Sampling and External Validity in Research

Foundational Concepts in Validity

Construct Validity: Concerns the variables in a study and how well they are measured or manipulated.
Internal Validity: Concerns the design of the study and the extent to which it can support causal claims by eliminating alternative explanations.
External Validity: Concerns the relationship between the sample used in the study and the population or real-world settings it represents.
Statistical Validity: Concerns the data being analyzed and the extent to which the conclusions derived are accurate, reasonable, and supported by the data.

Forms of External Validity

Population Validity (Representative Samples): Refers to the extent to which the results of a study can be generalized from the specific sample to the larger population of interest.
- Representative Sample: A sample that accurately reflects the important characteristics of the population of interest.
- Example: A study investigating voting behavior that recruits exclusively university students would have low population validity compared to the general voting population.
Ecological Validity (Real-World Contexts): Concerns the extent to which study findings from a research setting can be successfully applied to real-world environments.
- Example: Evaluating a new teaching method within a highly controlled laboratory setting may indicate low ecological validity, as it does not account for the variables present in an actual classroom.
Experimental Realism (Engaging Studies): The degree to which an experimental situation is personally involving to the participants, eliciting genuine and spontaneous behavior rather than artificial reactions.
- Example: A simulated courtroom study where mock jurors feel a genuine emotional and cognitive investment in reaching a final verdict is said to have high experimental realism.
Replication (Repeat Studies with New Populations): The process of repeating a study to determine if the results are consistent.
- Direct Replication: Repeating the original study procedures as exactly as possible to see if the same results are obtained.
- Conceptual Replication: Testing the same hypothesis or theoretical association as the original study but using different methods, variables, or populations.
- Example: Investigating the effect of sleep on memory through multiple studies with varying population demographics.

The Sampling Process

Population of Interest: The entire group of individuals about whom the researcher wants to draw conclusions.
Sampling Frame: A list or set of procedures used to identify the actual population from which the researcher will draw the participants.
Sample: The specific group of individuals who participate in the research.
Two Broad Approaches to Sampling:
- Probability Sampling: The researcher employs a random or unbiased method to acquire participants, ensuring every member of the population has a known chance of selection.
- Non-probability Sampling: Participants are selected based on subjective judgment or convenience rather than random selection.

Strategic Approaches to External Validity

Generalization Mode: Used when the specific goal of the research is to explicitly examine if findings generalize to a specific population or context.
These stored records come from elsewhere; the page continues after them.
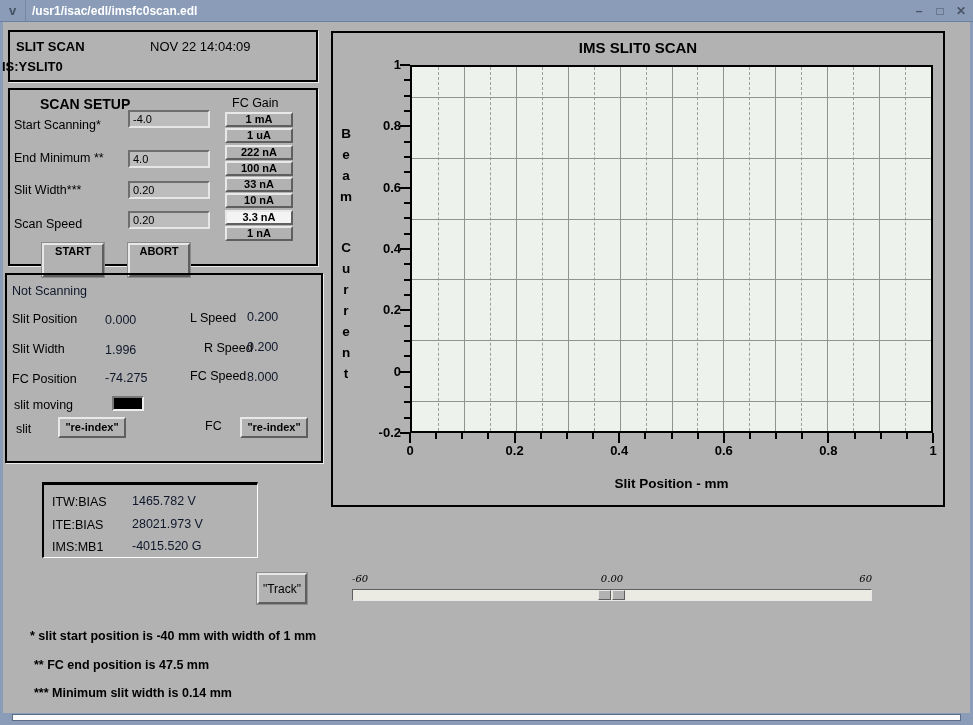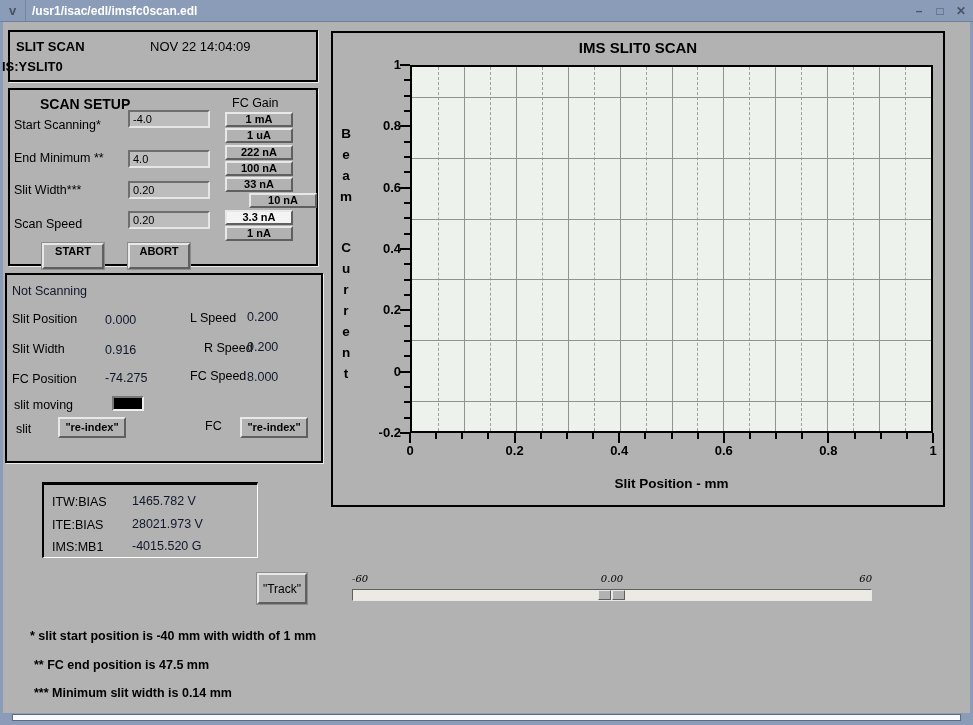--- a/index.html
+++ b/index.html
@@ -19,21 +19,21 @@
   
   .gbox{position:absolute;border:2px solid #000;box-shadow:1px 1px 0 rgba(255,255,255,.75);}
   .raised{background:#b2b2b2;border:2px solid;border-color:#e8e8e8 #5f5f5f #5f5f5f #e8e8e8;}
   .sunkfield{position:absolute;background:#bdbdbd;border:2px solid;border-color:#6e6e6e #e6e6e6 #e6e6e6 #6e6e6e;font-size:11px;font-family:"Liberation Sans",sans-serif;color:#000;padding:0 3px;outline:none;}
   .lbl{position:absolute;font-size:12.5px;color:#000;white-space:nowrap;}
   .blue{color:#0f172a;}
   .bold{font-weight:bold;}
   
   .gainbtn{position:absolute;left:215px;width:68px;height:15px;font-size:11px;font-weight:bold;text-align:center;line-height:11px;cursor:pointer;}
   .gainbtn.sel{background:#f4f4f4;}
-  .cmdbtn{position:absolute;width:62px;height:26px;font-size:11px;font-weight:bold;text-align:center;line-height:13px;outline:1px solid #8c8c8c;cursor:pointer;}
+  .cmdbtn{position:absolute;width:62px;height:34px;font-size:11px;font-weight:bold;text-align:center;line-height:13px;outline:1px solid #8c8c8c;cursor:pointer;}
   .reindex{position:absolute;width:68px;height:21px;font-size:11px;font-weight:bold;text-align:center;line-height:16px;cursor:pointer;}
   
   .chartbox{position:absolute;left:331px;top:31px;width:614px;height:476px;border:2px solid #000;background:#b2b2b2;}
   .charttitle{position:absolute;left:0;top:6px;width:100%;text-align:center;font-size:15px;font-weight:bold;}
   .plot{position:absolute;left:77px;top:32px;width:523px;height:368px;border:2px solid #000;background:#eef2ec;}
   .gridv{position:absolute;top:0;bottom:0;width:1px;background:#8f948f;}
   .gridvd{position:absolute;top:0;bottom:0;width:0;border-left:1px dashed #9aa09a;}
   .gridh{position:absolute;left:0;right:0;height:1px;background:#8f948f;}
   .ytick{position:absolute;height:2px;background:#000;}
   .xtick{position:absolute;width:2px;background:#000;}
@@ -86,35 +86,35 @@
     <div class="lbl" style="left:4px;top:93px;">Slit Width***</div>
     <input class="sunkfield" style="left: 118px; top: 91px; width: 82px; height: 18px;" value="0.20">
     <div class="lbl" style="left:4px;top:127px;">Scan Speed</div>
     <input class="sunkfield" style="left: 118px; top: 121px; width: 82px; height: 18px;" value="0.20">
 
     <div class="gainbtn raised" style="top:22px;">1 mA</div>
     <div class="gainbtn raised" style="top:38px;">1 uA</div>
     <div class="gainbtn raised" style="top:55px;">222 nA</div>
     <div class="gainbtn raised" style="top:71px;">100 nA</div>
     <div class="gainbtn raised" style="top:87px;">33 nA</div>
-    <div class="gainbtn raised" style="top:103px;margin-left:24px;">10 nA</div>
+    <div class="gainbtn raised" style="top:103px;">10 nA</div>
     <div class="gainbtn raised sel" style="top:120px;">3.3 nA</div>
     <div class="gainbtn raised" style="top:136px;">1 nA</div>
 
     <div class="cmdbtn raised" style="left:32px;top:153px;">START</div>
     <div class="cmdbtn raised" style="left:118px;top:153px;">ABORT</div>
   </div>
 
   <div class="gbox" style="left:5px;top:273px;width:318px;height:190px;">
     <div class="lbl blue" style="left:5px;top:9px;">Not Scanning</div>
 
     <div class="lbl" style="left:5px;top:37px;">Slit Position</div>
     <div class="lbl blue" style="left:98px;top:38px;">0.000</div>
     <div class="lbl" style="left:5px;top:67px;">Slit Width</div>
-    <div class="lbl blue" style="left:98px;top:68px;">0.916</div>
+    <div class="lbl blue" style="left:98px;top:68px;">1.996</div>
     <div class="lbl" style="left:5px;top:97px;">FC Position</div>
     <div class="lbl blue" style="left:98px;top:96px;">-74.275</div>
 
     <div class="lbl" style="left:183px;top:36px;">L Speed</div>
     <div class="lbl blue" style="left:240px;top:35px;">0.200</div>
     <div class="lbl" style="left:197px;top:66px;">R Speed</div>
     <div class="lbl blue" style="left:240px;top:65px;">0.200</div>
     <div class="lbl" style="left:183px;top:94px;">FC Speed</div>
     <div class="lbl blue" style="left:240px;top:95px;">8.000</div>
In this mode, external validity and probability sampling are of paramount importance.
Theory-Testing Mode: Used when the goal is to explicitly test theoretical associations or causal relationships. In this mode, external validity may be prioritized less than internal validity, and probability sampling may not be required.

Probability Sampling Methods

General Characteristics: This approach is the most representative of the population but is frequently time-consuming and cost-intensive.
Simple Random Sampling:
- Every member of the population has an equal chance of being selected.
- Requires acquiring a complete list of everyone in the population and using a random process (e.g., a random number generator) to select the sample.
- It is unbiased and simple in concept but often impractical for large or dispersed populations.
Cluster Sampling:
- The population is divided into separate groups called "clusters."
- A random sample of these clusters is selected, and all individuals within those clusters are studied.
- Examples: Selecting specific schools within a city or households within a specific neighborhood.
- Note: It is more efficient than simple random sampling but potentially less representative if clusters are homogenous.
Multi-Stage Cluster Sampling:
- A tiered approach where researchers randomly select larger clusters, then randomly select smaller units within those clusters.
- Process Example:
  - Stage 1: Randomly select Campuses.
  - Stage 2: Randomly select Divisions within those campuses.
  - Stage 3: Randomly select Departments within those divisions.
  - Stage 4: Randomly select specific classes within the departments using a random number generator.
  - Stage 5: Randomly sample participants from within the selected classrooms.
Stratified Sampling:
- Participants are recruited based on specific demographic characteristics, known as "strata."
- Proportionate Stratified Sampling: Researchers randomly sample from within each demographic stratum to ensure the sample proportions match the population proportions.
- Disproportionate Stratified Sampling: Researchers "oversample" from specific strata to ensure equal representation of groups that might otherwise be too small to analyze effectively.
- Note: This is precise but complex and time-consuming.
Cluster vs. Stratified Sampling Distinction:
- Cluster Sampling: Acquiring participants based on common locations.
- Stratified Sampling: Recruiting participants because they meet specific personal characteristics.
Combined Methods: Researchers may use a mix of strategies, such as dividing a population into strata, then identifying clusters within those strata, and finally randomly sampling from those clusters.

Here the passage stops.